▶ _Task instructions_
Which lines in the records below contain the word "DistalPhalanxOutlineCorrect"? Copy each one.

▶ _Provided records_
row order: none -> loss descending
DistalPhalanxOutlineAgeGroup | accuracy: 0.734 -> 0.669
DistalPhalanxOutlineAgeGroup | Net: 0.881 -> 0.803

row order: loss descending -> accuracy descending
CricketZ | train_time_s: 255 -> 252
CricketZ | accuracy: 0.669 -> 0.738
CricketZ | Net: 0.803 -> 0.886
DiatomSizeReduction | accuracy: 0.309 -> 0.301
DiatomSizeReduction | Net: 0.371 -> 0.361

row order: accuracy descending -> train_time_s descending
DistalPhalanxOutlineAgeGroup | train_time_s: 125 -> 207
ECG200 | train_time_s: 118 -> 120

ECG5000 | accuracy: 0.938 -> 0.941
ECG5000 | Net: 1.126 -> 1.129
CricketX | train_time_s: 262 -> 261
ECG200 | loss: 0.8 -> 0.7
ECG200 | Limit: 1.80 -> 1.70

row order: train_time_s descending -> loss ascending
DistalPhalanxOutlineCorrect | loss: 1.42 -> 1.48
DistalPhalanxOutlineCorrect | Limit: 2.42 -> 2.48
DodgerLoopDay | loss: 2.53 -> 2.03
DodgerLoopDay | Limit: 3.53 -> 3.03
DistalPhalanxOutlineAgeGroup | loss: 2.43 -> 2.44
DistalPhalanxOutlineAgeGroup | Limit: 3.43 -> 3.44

▶ _Response below_
DistalPhalanxOutlineCorrect | loss: 1.42 -> 1.48
DistalPhalanxOutlineCorrect | Limit: 2.42 -> 2.48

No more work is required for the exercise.